__TASK GOAL__
Every line in the records below that holds the word "splitter" is to be copied.

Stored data
******

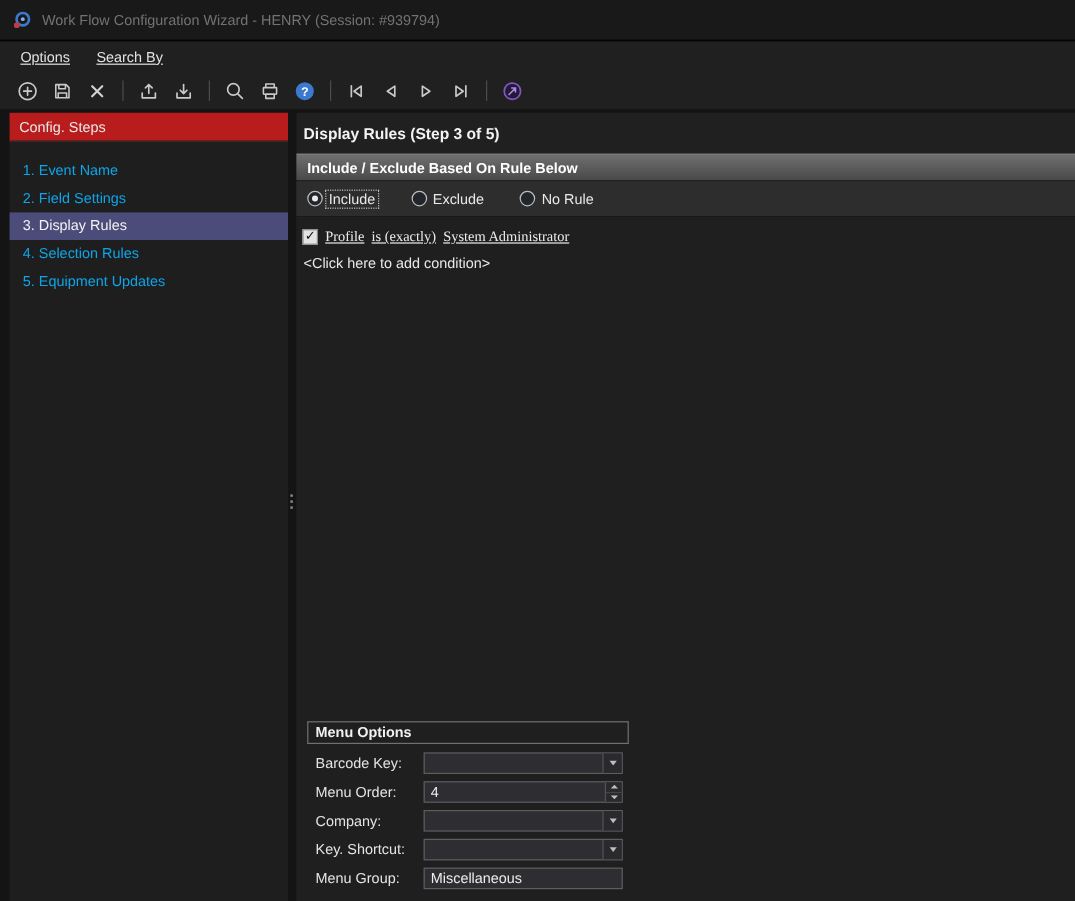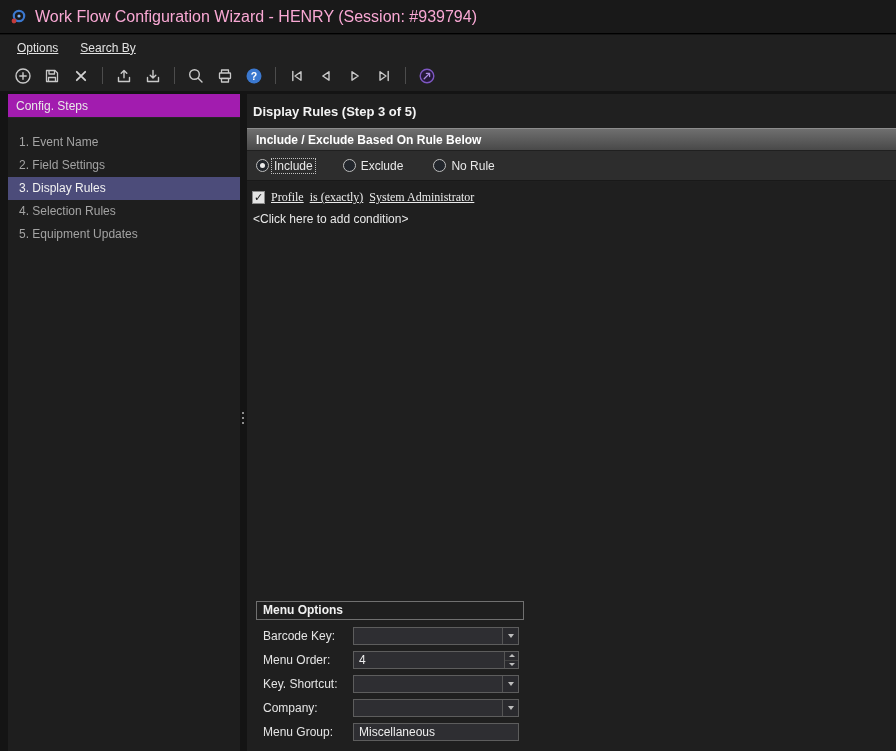--- a/index.html
+++ b/index.html
@@ -2,36 +2,36 @@
 <html><head>
 <meta charset="utf-8">
 <style>
   * { box-sizing: border-box; }
   html,body { margin:0; padding:0; background:#0c0c0c; }
   body { font-family:"Liberation Sans", sans-serif; }
   .window { position:relative; width:896px; height:751px; background:#141414; overflow:hidden; color:#e4e4e4; font-size:12px; }
 
   
   .titlebar { position:absolute; top:0; left:0; right:0; height:34px; background:#191919; border-bottom:1px solid #000; display:flex; align-items:center; gap:9px; padding-left:10px; }
-  .titlebar .title { color:#f9a8d4; font-size:16px; }
+  .titlebar .title { color:#737373; font-size:12px; }
 
   
   .menubar { position:absolute; top:35px; left:0; right:0; height:25px; background:#202020; display:flex; align-items:center; padding-left:6px; }
   .menu-item { padding:4px 11px; color:#e2e2e2; cursor:default;text-decoration:underline; }
 
   
   .toolbar { position:absolute; top:60px; left:0; right:0; height:31px; background:#202020; display:flex; align-items:center; padding-left:10px; gap:3px; }
   .tb-btn { width:26px; height:26px; display:flex; align-items:center; justify-content:center; border-radius:3px; }
   .tb-sep { width:1px; height:17px; background:#4c4c4c; margin:0 5px; }
 
   
   .sidebar { position:absolute; left:8px; top:94px; width:232px; bottom:0; background:#1e1e1e; }
-  .sidebar-header { height:24px; background:#a21caf; color:#e9e9e9; display:flex; align-items:center; padding-left:8px; border-bottom:1px solid #262626; }
+  .sidebar-header { height:24px; background:#b91c1c; color:#e9e9e9; display:flex; align-items:center; padding-left:8px; border-bottom:1px solid #262626; }
   .sidebar-items { padding-top:13px; }
-  .sb-item { height:23px; line-height:23px; padding-left:11px; color:#a3a3a3; cursor:default; }
+  .sb-item { height:23px; line-height:23px; padding-left:11px; color:#0ea5e9; cursor:default; }
   .sb-item.selected { background:#4c4c7a; color:#f2f2f2; }
 
   
   .splitter { position:absolute; left:240px; top:94px; width:7px; bottom:0; background:#141414; }
   .splitter-grip { position:absolute; left:2px; top:318px; display:flex; flex-direction:column; gap:3px; }
   .splitter-grip i { width:2px; height:2px; background:#8d8d8d; display:block; }
 
   
   .main { position:absolute; left:247px; top:94px; right:0; bottom:0; background:#202020; }
   .main-title { position:absolute; top:10px; left:6px; font-weight:bold; font-size:13px; color:#f3f3f3; }
@@ -245,31 +245,31 @@
                   <span class="arrow-up-s"></span>
                 </span>
               <span class="spin-btn">
                   <span class="arrow-down-s"></span>
                 </span>
             </span>
           </span>
         </div>
 
         <div class="mo-row">
-          <span class="mo-label">Key. Shortcut:</span>
+          <span class="mo-label">Company:</span>
           <span class="mo-control">
             <input class="mo-input" value="" style="">
             <span class="combo-btn">
                 <span class="arrow-down"></span>
               </span>
           </span>
         </div>
 
         <div class="mo-row">
-          <span class="mo-label">Company:</span>
+          <span class="mo-label">Key. Shortcut:</span>
           <span class="mo-control">
             <input class="mo-input" value="" style="">
             <span class="combo-btn">
                 <span class="arrow-down"></span>
               </span>
           </span>
         </div>
 
         <div class="mo-row">
           <span class="mo-label">Menu Group:</span>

******

__WORKED SOLUTION__
   .splitter { position:absolute; left:240px; top:94px; width:7px; bottom:0; background:#141414; }
   .splitter-grip { position:absolute; left:2px; top:318px; display:flex; flex-direction:column; gap:3px; }
   .splitter-grip i { width:2px; height:2px; background:#8d8d8d; display:block; }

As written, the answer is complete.